The African Studies Program will be hosting Dr. Samuel Tefera Alemu for a four-week stay from February 4 to March 1. Samuel will be joining the program as an IREX University Administration Support Program (UASP) Fellow. UASP is a program funded by the Carnegie Foundation of New York intended to support capacity development for higher education administrators in Africa and Eurasia.

Although Dr. Samuel Tefera Alemu works across many fields, his main areas of study are pastoralism, refugees and migration management, participatory land use planning and governance, conflict transformation and peace-building, and global One Health research.

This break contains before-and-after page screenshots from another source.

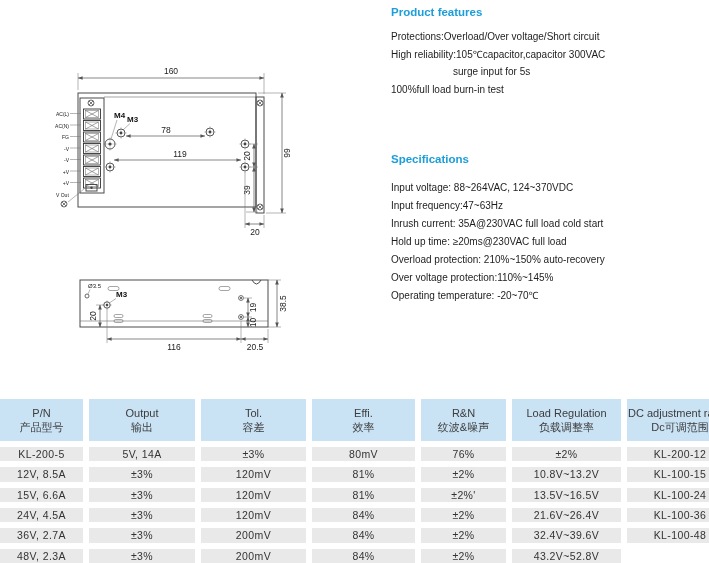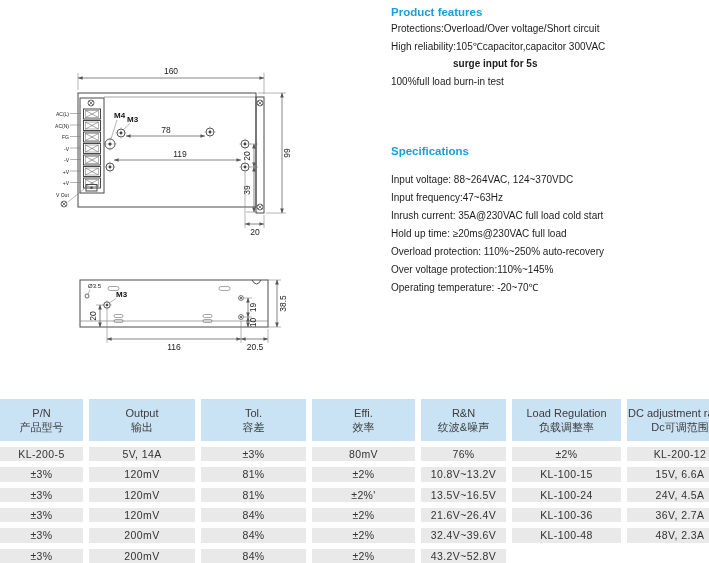"Product features" .tb-title { margin-bottom: 2px -> 10px }
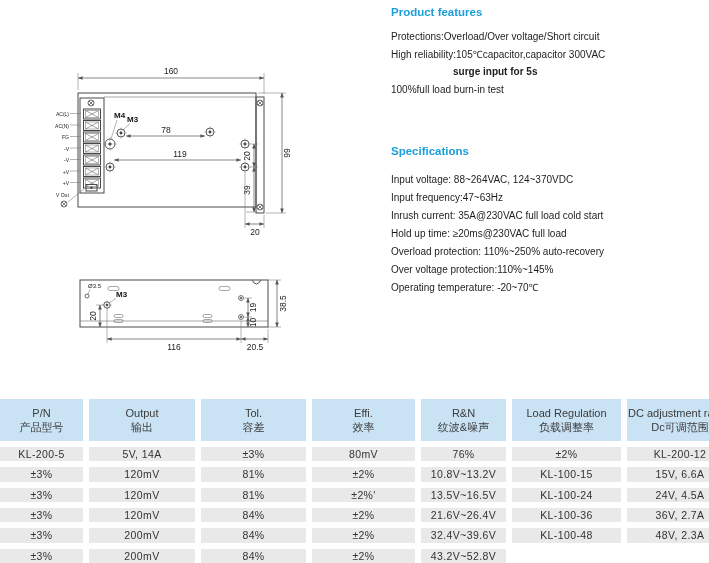"surge input for 5s" .indent { font-weight: bold -> none }
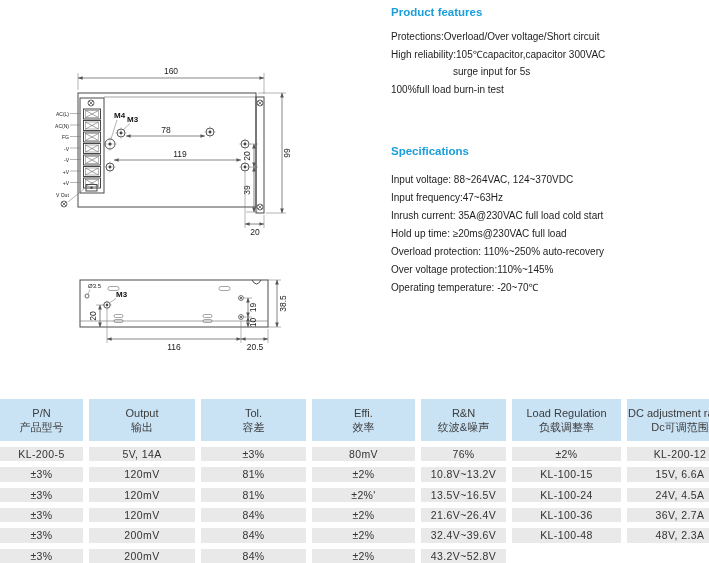"Specifications" .specs .tb-title { margin-top: none -> 8px }
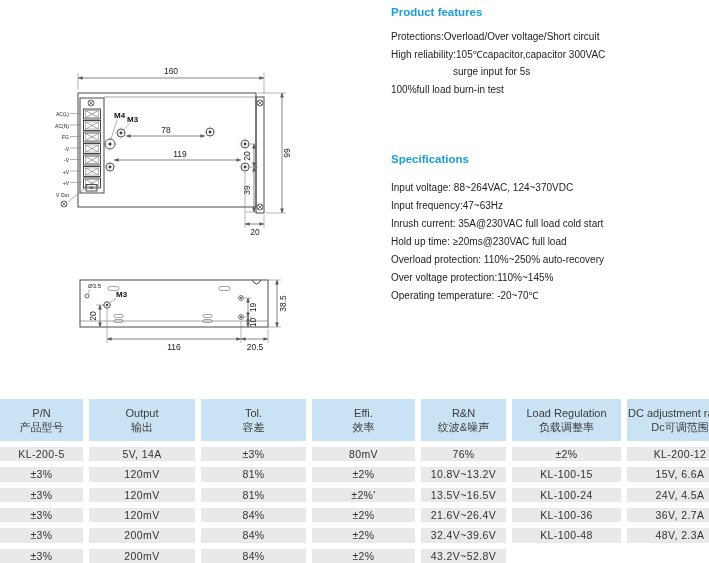"Overload protection: 110%~250%" div.tb-line { text: 110%~250% -> 210%~150% }
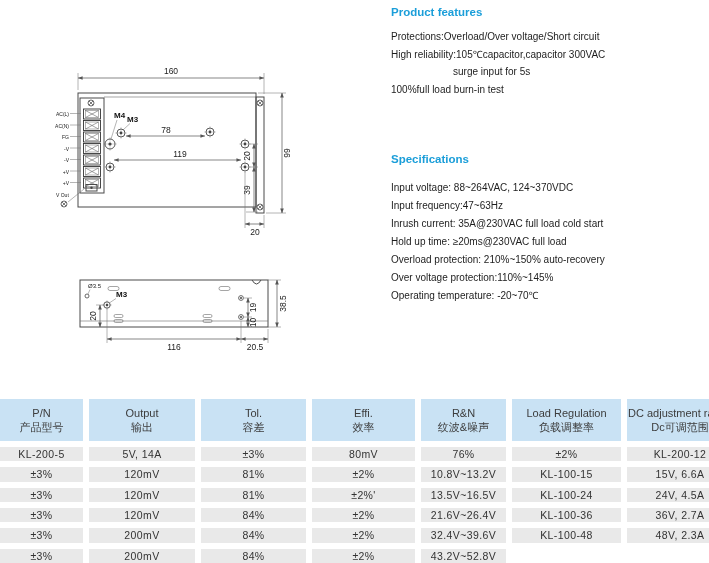"12V, 8.5A" div.td { html: none -> <div>12V, 8.5A</div> }
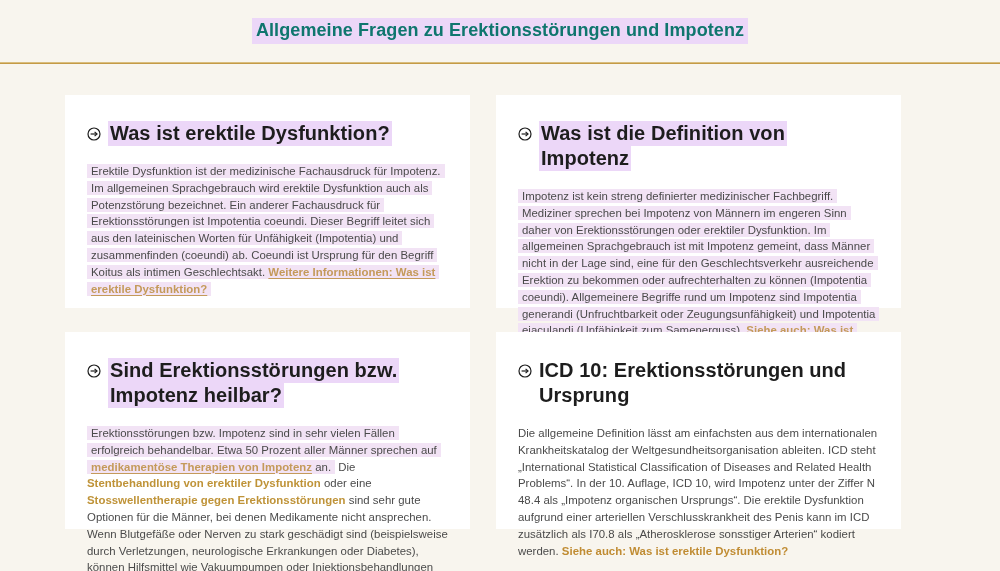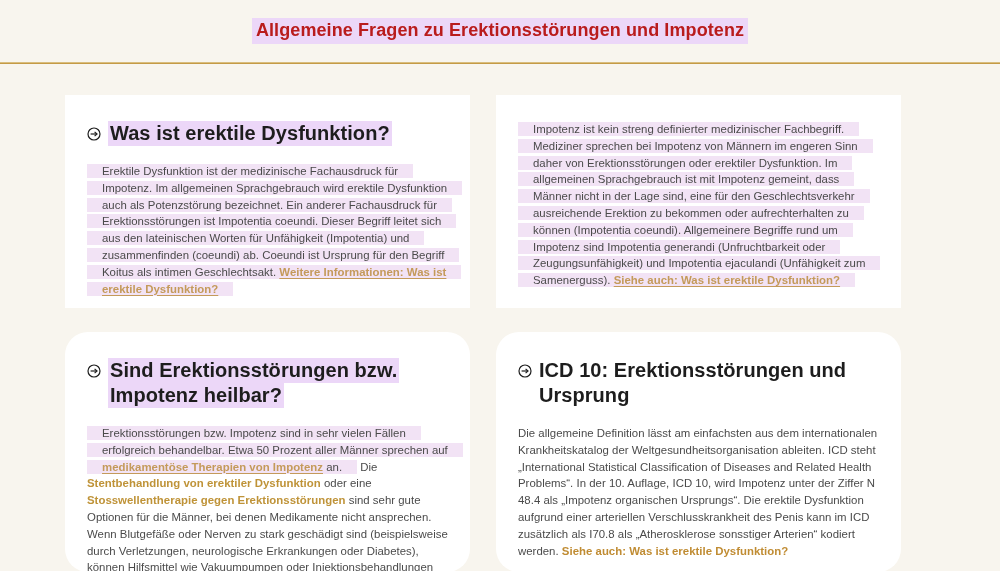"Allgemeine Fragen zu Erektionsstörungen" .page-title { color: #b91c1c -> #0f766e }
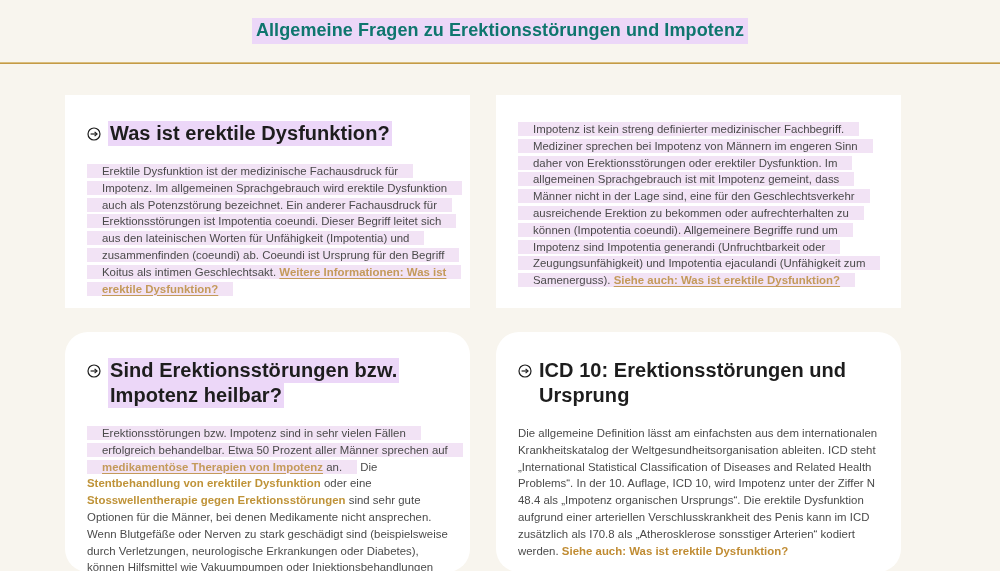"Was ist die Definition von" div.card-heading { html: none -> <div> <span> <svg> <circle></circle> <line></line> <polyline></polyline> </svg> </span> <span><span>Was ist die Definition von Impotenz</span></span> </div> }
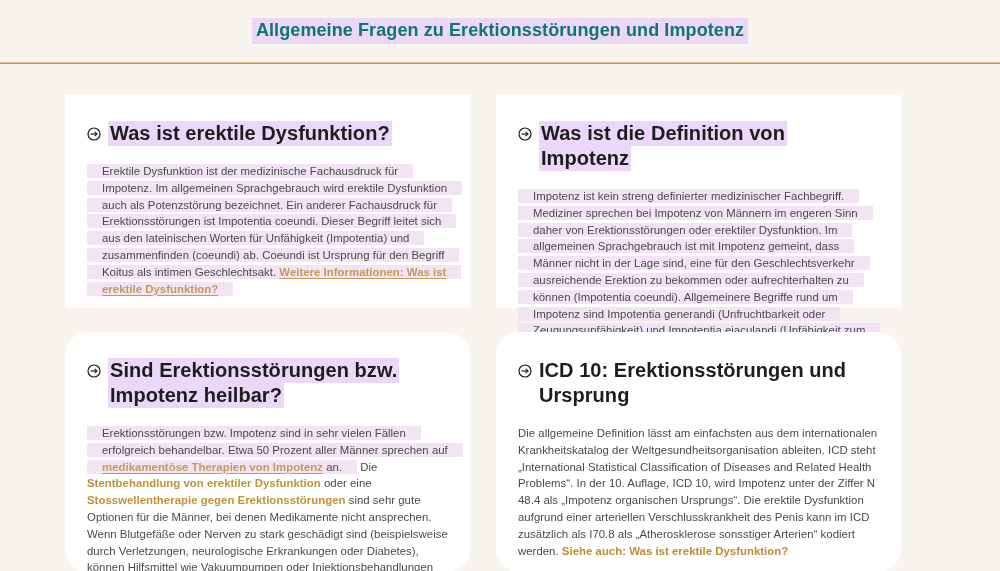"Erektile Dysfunktion ist der" .hl-body { padding: 1px 15px -> 1px 4px }
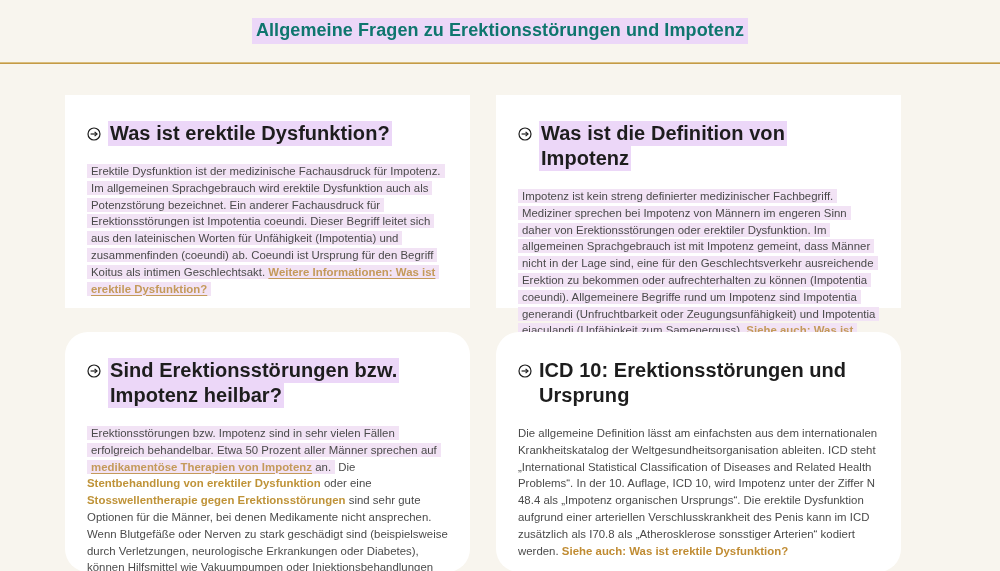"Sind Erektionsstörungen bzw. Impotenz" .card-row-2 { border-radius: 23px -> none; height: 240px -> 197px }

Samuel pursued his M.A. and Ph.D. in Asian and African Area Studies at Kyoto University in Japan. His research there was intended to inform the institutionalization of pastoralism and livestock-human-rangeland systems in Ethiopia and the Horn of Africa. His dissertation was later published as a book, Livestock Mobility, Rangeland Use, and Sedentarization among the Hamer in Southwest Ethiopia. Samuel’s research on these topics led to his appearance in the National Geographic TV series “The Story of Us” with Morgan Freeman.

Samuel will present his work to the UW-Madison community on February 21 as part of the Weston Lecture Series. His talk, “Planned to Fail or Failed in Planning? The Commune Program and Development Challenges of Pastoral Areas in Ethiopia,” is a synthesis of past and present trends in Ethiopian pastoralist policy and the legislative, livelihood, and political contexts that influence them. He will place particular emphasis on government resettlement programs and the unique challenges faced by communities in the Ethiopian dry- and borderlands.

During his time in Madison, Samuel hopes to gain insight into strategies used by the university in developing centers of academic excellence on campus and in using those centers to address societal challenges in Wisconsin and beyond. He is also interested in exploring how UW-Madison integrates research findings into academic curricula. Finally, Samuel looks forward to visiting the Waisman Center. “As a father of an autistic child,” he states, “and as someone who worries about the present and future state of autistic children living in an environment that is not autism friendly, I would like to learn from their experiences and am particularly interested in how inclusive education is pursued in the United States.”

Samuel is eager to participate in vibrant discussions throughout his month-long stay and hopes to forge connections that will pave the way for many joint African and Asian Area Studies projects in the future.  “I love talking to people,” says Samuel, “and I am here to learn as much from UW-Madison and its surrounding community as possible.”